- WORK REQUIRED
Your copy of the lines below must match them exactly and contain no images.

Recorded data:
────────
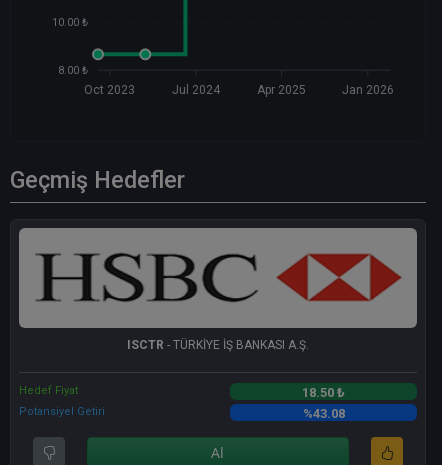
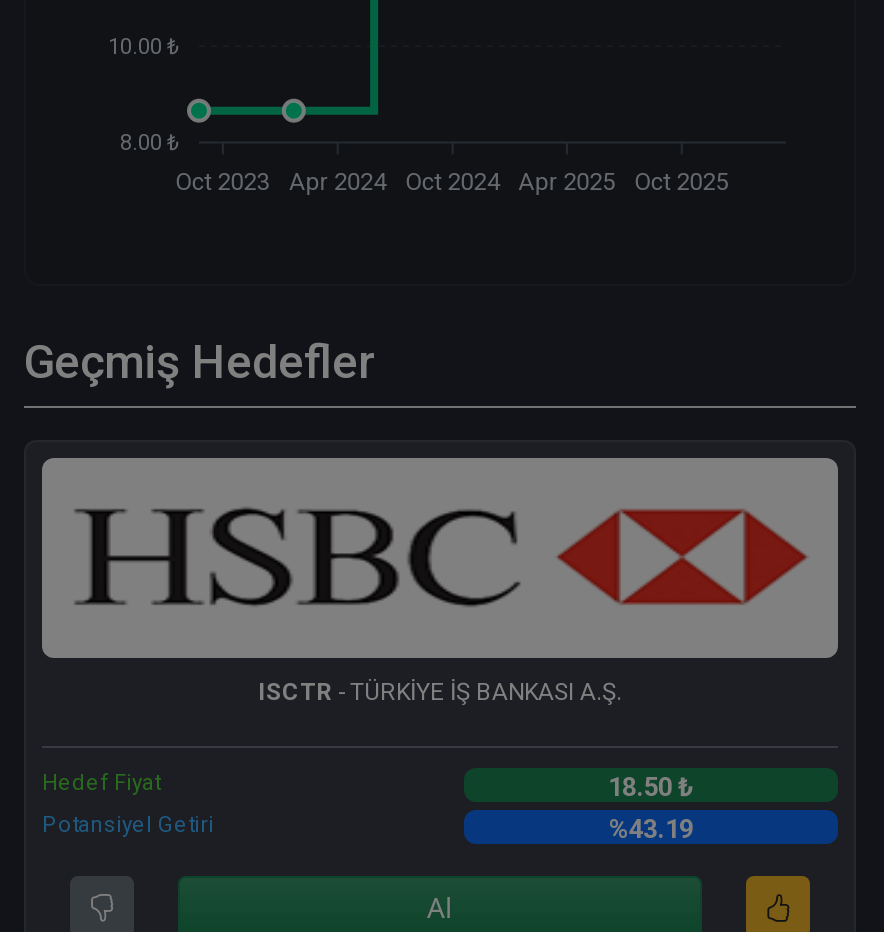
- Jul 2024
+ Apr 2024
+ Oct 2024

- Jan 2026
+ Oct 2025

- %43.08
+ %43.19
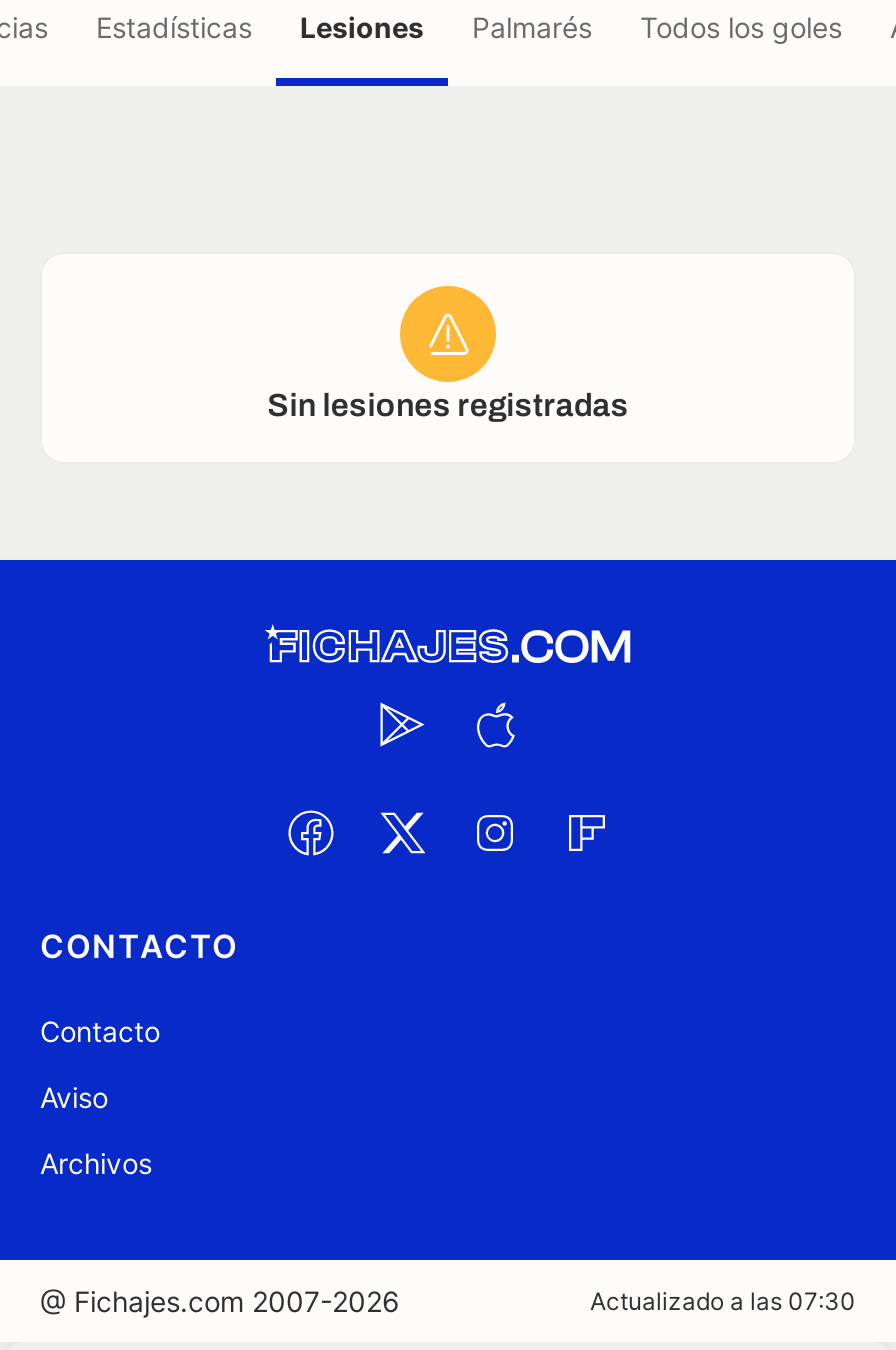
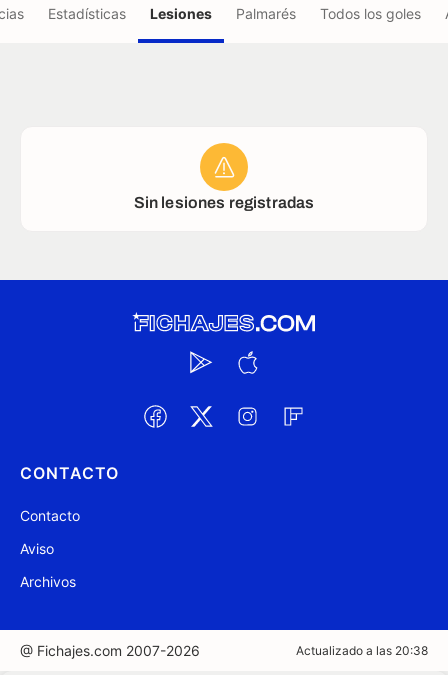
- Actualizado a las 07:30
+ Actualizado a las 20:38
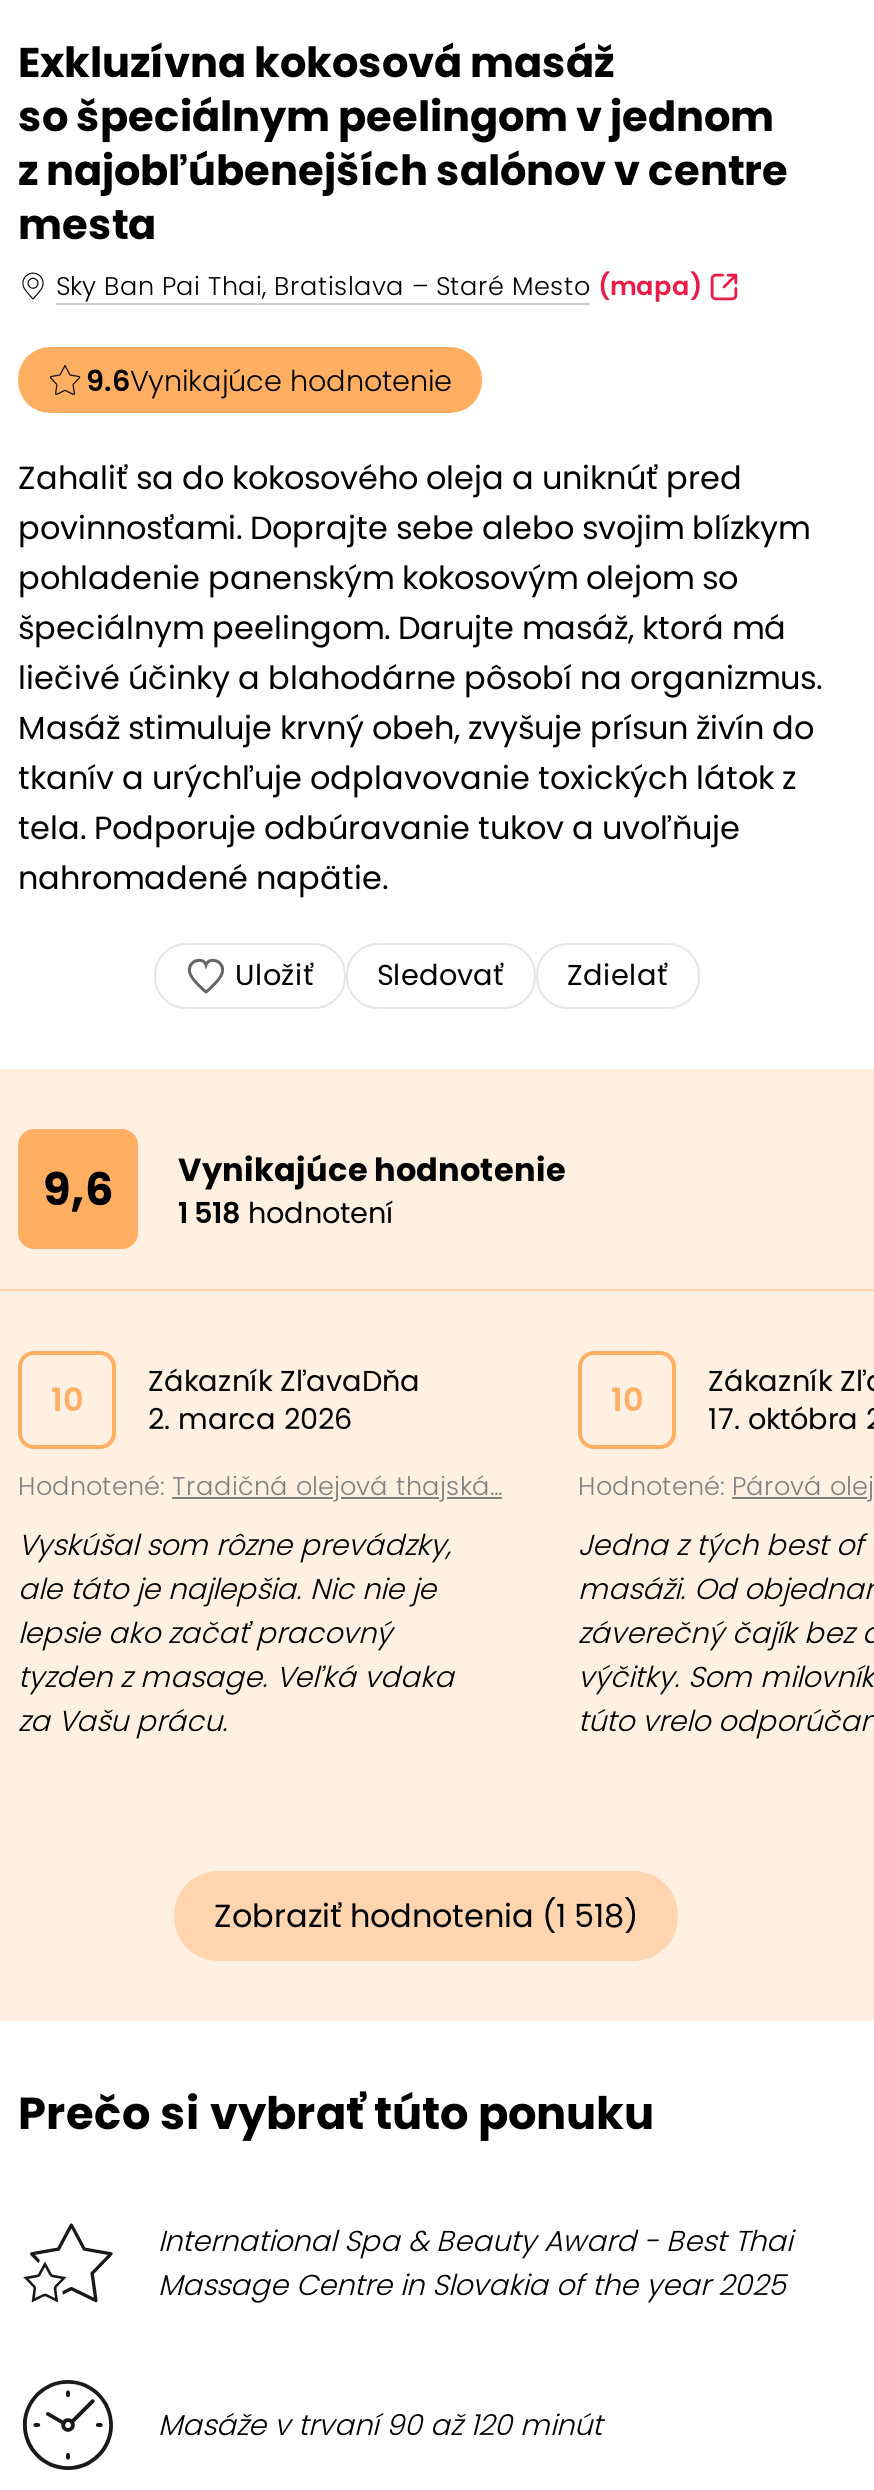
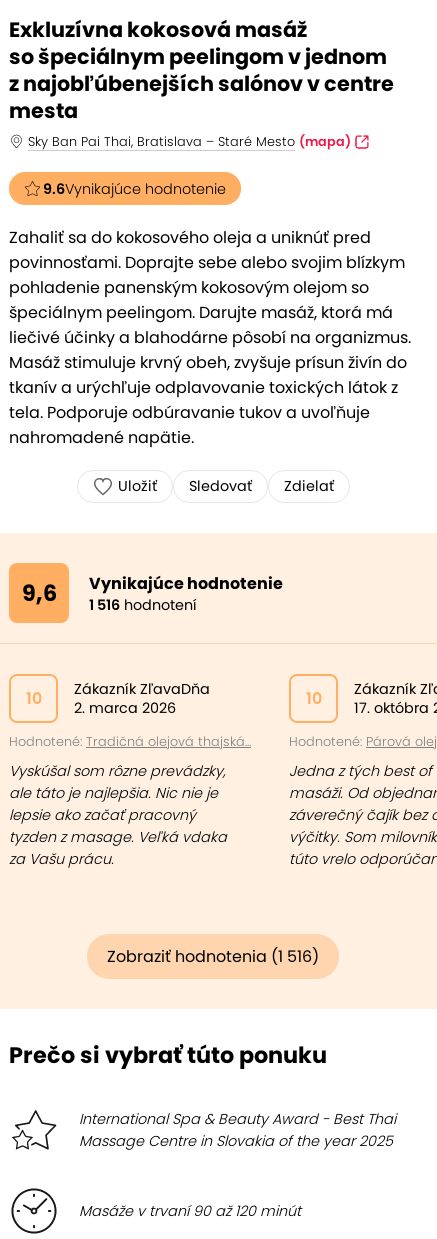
- 9,6 1 518 hodnotení Vynikajúce hodnotenie
+ 9,6 1 516 hodnotení Vynikajúce hodnotenie

- Zobraziť hodnotenia (1 518)
+ Zobraziť hodnotenia (1 516)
────────
- SOLUTION TO THIS TASK
- Jul 2024
+ Apr 2024
+ Oct 2024

- Jan 2026
+ Oct 2025

- %43.08
+ %43.19
- Actualizado a las 07:30
+ Actualizado a las 20:38
- 9,6 1 518 hodnotení Vynikajúce hodnotenie
+ 9,6 1 516 hodnotení Vynikajúce hodnotenie

- Zobraziť hodnotenia (1 518)
+ Zobraziť hodnotenia (1 516)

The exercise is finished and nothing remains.